■ PROVIDED MATERIAL:
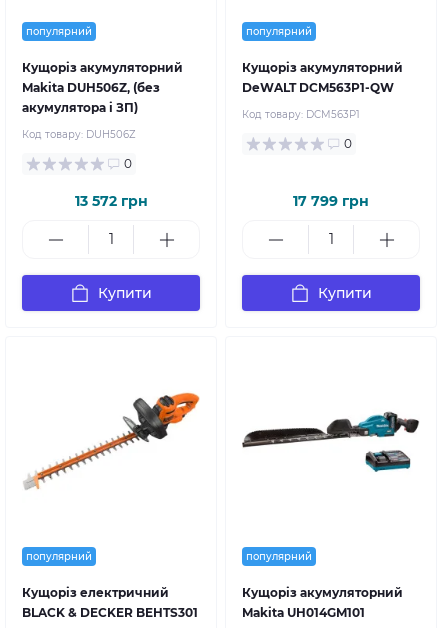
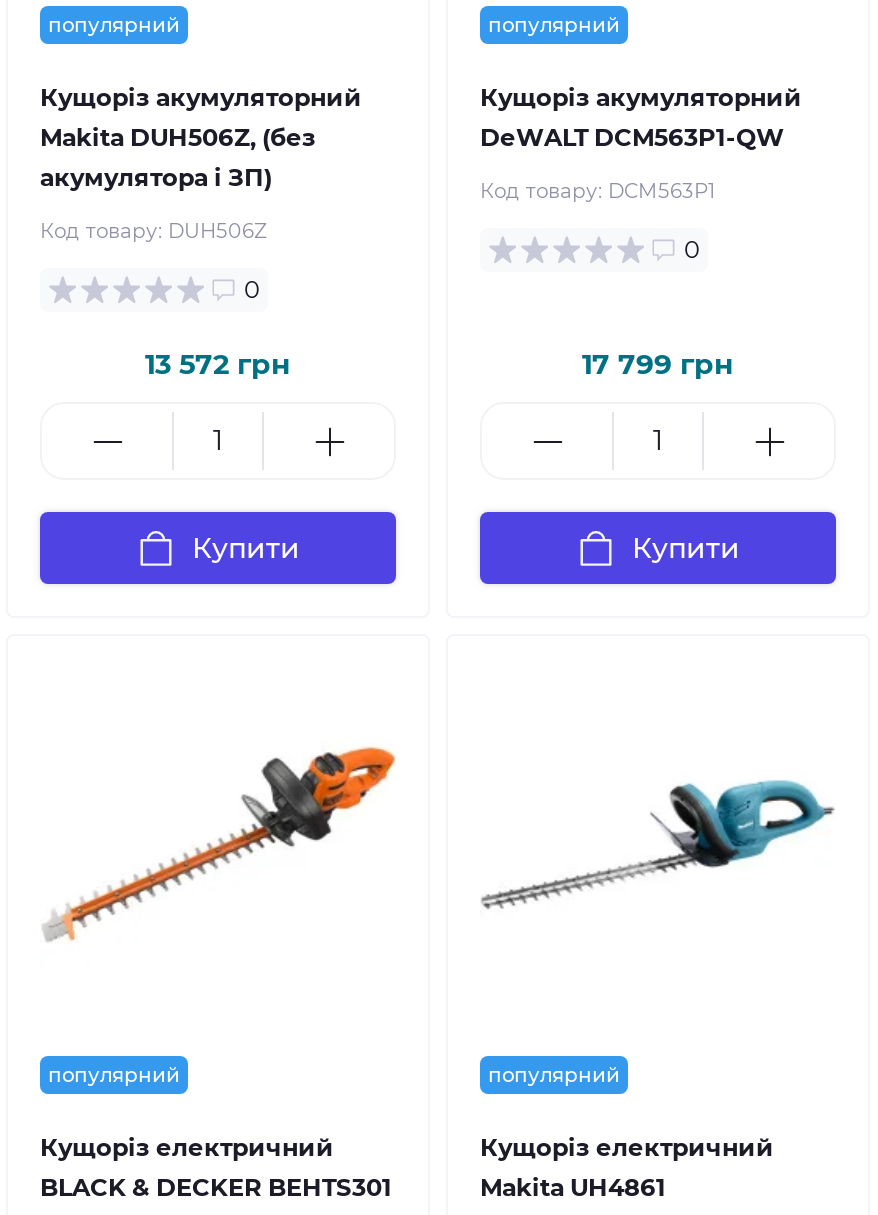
- [image]
+ [image]

- Кущоріз акумуляторний
+ Кущоріз електричний

- Makita UH014GM101
+ Makita UH4861
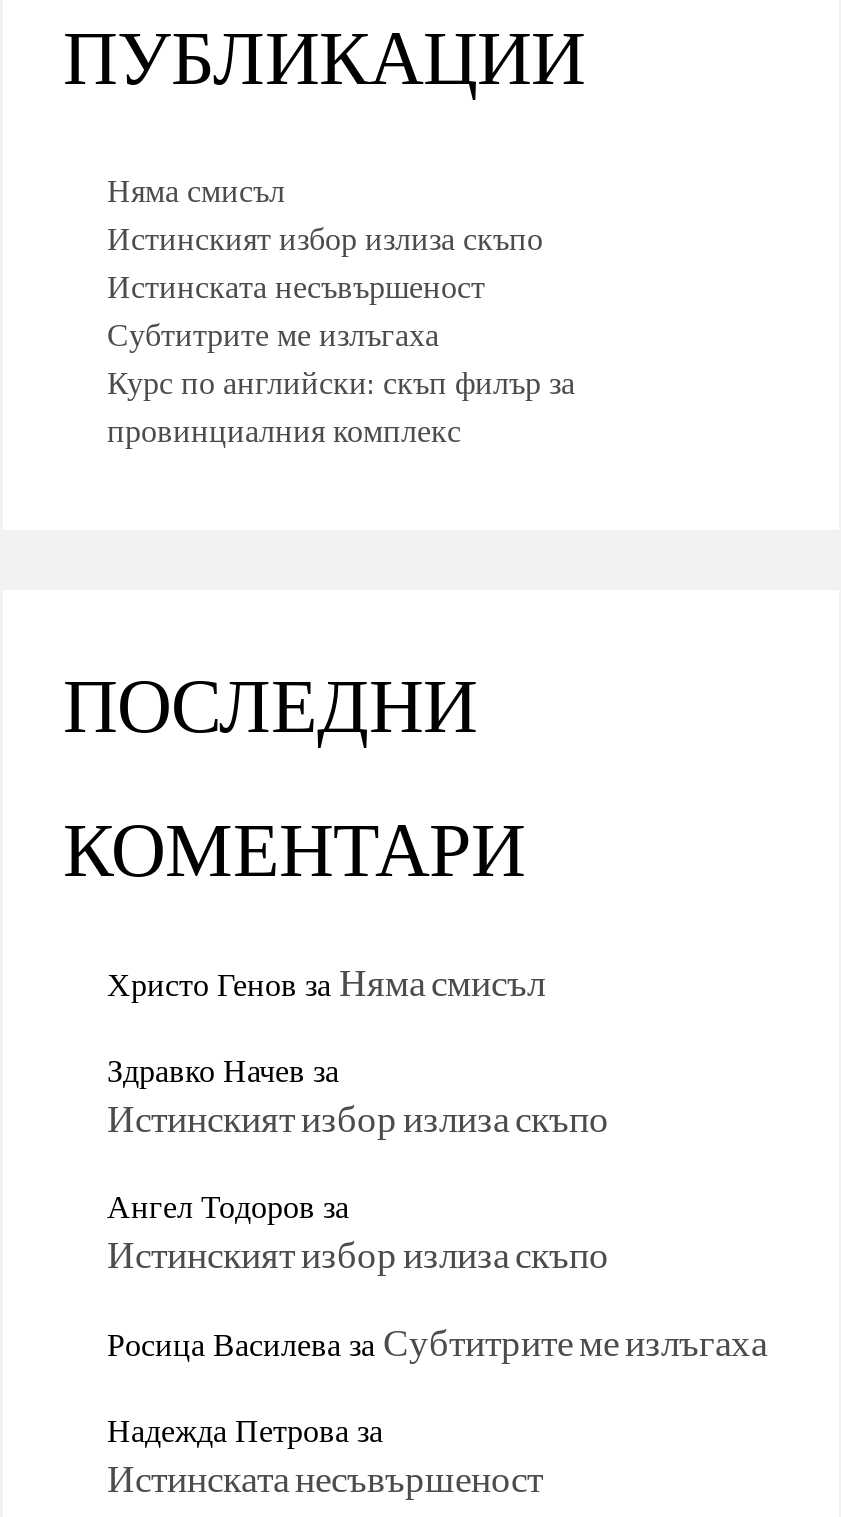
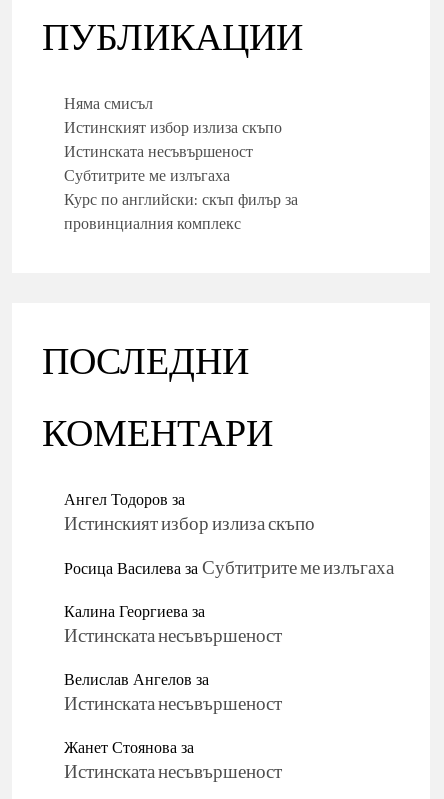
- Христо Генов заНяма смисъл
- Здравко Начев за
- Истинският избор излиза скъпо

moved up: Ангел Тодоров за | Истинският избор излиза скъпо | Росица ВасилевазаСубтитрите ме излъгаха

- Надежда Петроваза
+ Калина Георгиеваза
+ Истинската несъвършеност
+ Велислав Ангелов за
+ Истинската несъвършеност
+ Жанет Стояноваза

■ PROBLEM TO SOLVE: Tell how many lines in the data hold the string "Истинският", giving the number by itself.

■ YOUR RESPONSE: 2